(Before-and-after page screenshots)

------------------------------------------------------------------------

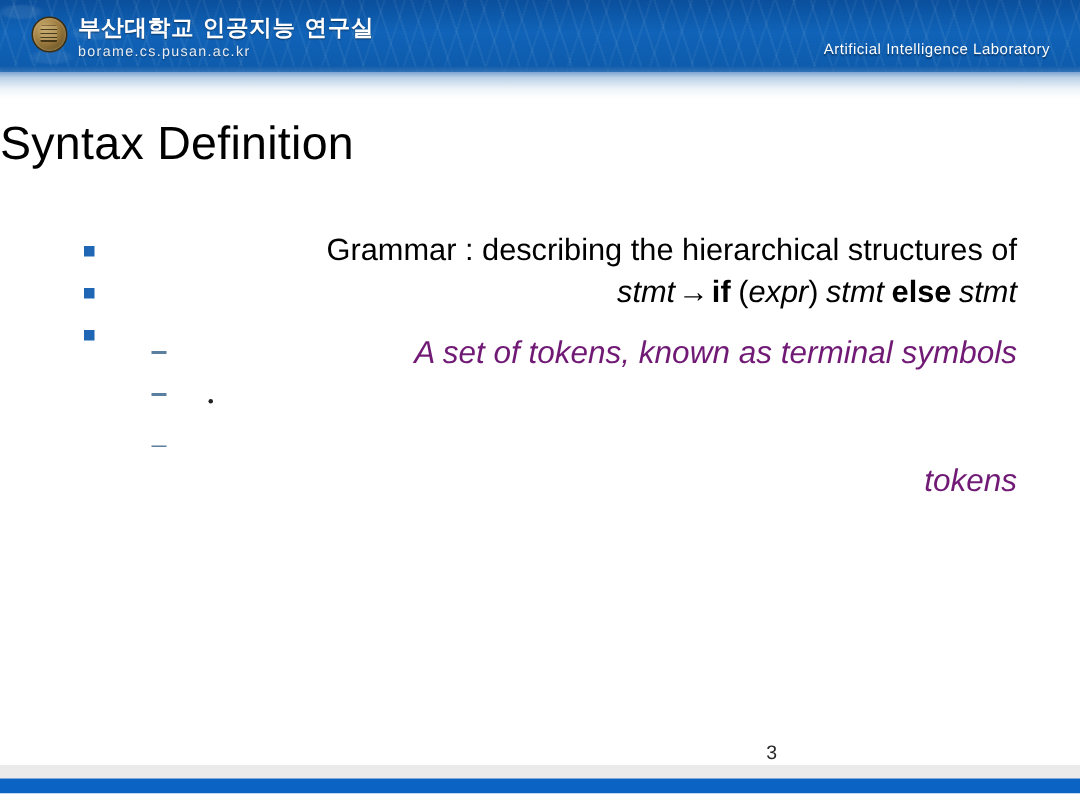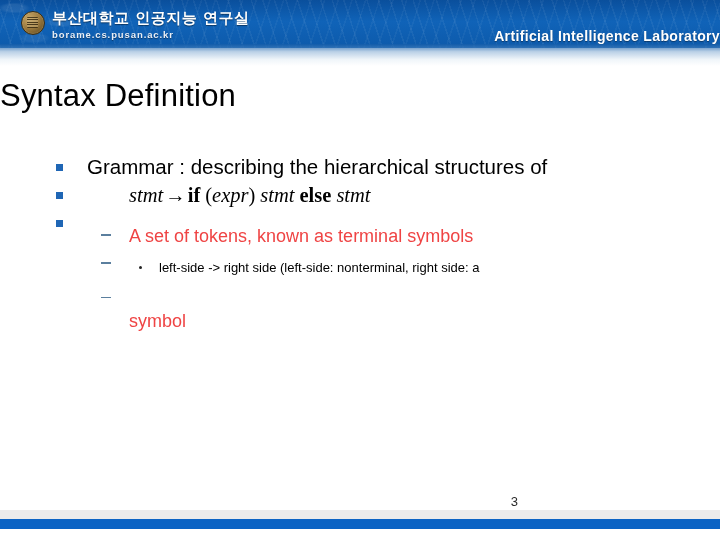--- a/index.html
+++ b/index.html
@@ -78,31 +78,31 @@
     font-weight: bold;
     color: #ffffff;
     letter-spacing: 0.5px;
     text-shadow: 0 1px 1px rgba(0,0,0,0.45);
     white-space: nowrap;
     font-family: "DejaVu Sans", sans-serif;
   }
   .logo-url {
     margin-top: 4px;
     font-size: 9.5px;
-    font-weight: bold;
+    font-weight: normal;
     color: #e8eef6;
     letter-spacing: 0.9px;
     text-shadow: 0 1px 1px rgba(0,0,0,0.4);
     white-space: nowrap;
   }
   .lab-name {
     position: absolute;
-    right: 0; top: 28px;
-    font-size: 14px;
-    font-weight: bold;
+    right: 20px; top: 28px;
+    font-size: 10px;
+    font-weight: normal;
     color: #ffffff;
     letter-spacing: 0.35px;
     text-shadow: 0 1px 1px rgba(0,0,0,0.4);
     white-space: nowrap;
   }
 
   
   .slide-title {
     position: absolute;
     left: 0; top: 78px;
@@ -112,51 +112,52 @@
     color: #000000;
     letter-spacing: 0.2px;
     white-space: nowrap;
   }
 
   
   .body-area {
     position: absolute;
     left: 52px; top: 154px;
     width: 626px;
+    text-align: right;
   }
   .lvl1 {
     position: relative;
     padding-left: 35px;
     font-size: 20.5px;
     line-height: 26px;
     color: #000000;
     margin-bottom: 2px;
   }
   .lvl1 > .sq-marker {
     position: absolute;
     left: 4px;
     top: 10px;
     width: 7px; height: 7px;
     background: #1f66b5;
   }
   .rule-line {
     margin-top: 3px;
     padding-left: 42px;
-    font-family: Liberation Serif, serif;
   }
   .rule-line .it { font-style: italic; }
   .rule-line .kw { font-weight: bold; font-style: normal; }
   .rule-line .arrow { font-weight: bold; font-style: normal; padding: 0 2px; }
 
   .lvl2 {
     position: relative;
     padding-left: 77px;
-    font-size: 18px;
+    font-size: 21px;
     line-height: 28px;
-    color: #ef4444;
+    color: #701a75;
+    font-style: italic;
   }
   .lvl2 > .dash-marker {
     position: absolute;
     left: 49px;
     top: 12px;
     width: 10px; height: 1.6px;
     background: #5b7f9e;
   }
   .lvl3 {
     position: relative;
@@ -255,29 +256,29 @@
 
     <div class="lvl2">
       <span class="dash-marker"></span>
     </div>
 
 
     <div class="gap-b"></div>
 
     <div class="lvl3">
       <span class="dot-marker"></span>
-      <span>left-side -&gt; right side (left-side: nonterminal, right side: a</span><br>
+      <br>
     </div>
 
     <div class="gap-c"></div>
 
     <div class="lvl2 start-sym">
       <span class="dash-marker"></span>
       <br>
-      <span>symbol</span>
+      <span>tokens</span>
     </div>
 
   </div>
 
   <div class="page-num">3</div>
   <div class="footer-gray"></div>
   <div class="footer-blue"></div>
   <div class="footer-white"></div>
 
 </div>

------------------------------------------------------------------------

> TASK TO COMPLETE
Check each line above for the word "marker" and copy every line that has it.

> ANSWER BELOW
   .lvl1 > .sq-marker {
   .lvl2 > .dash-marker {
       <span class="dash-marker"></span>
       <span class="dot-marker"></span>
       <span class="dash-marker"></span>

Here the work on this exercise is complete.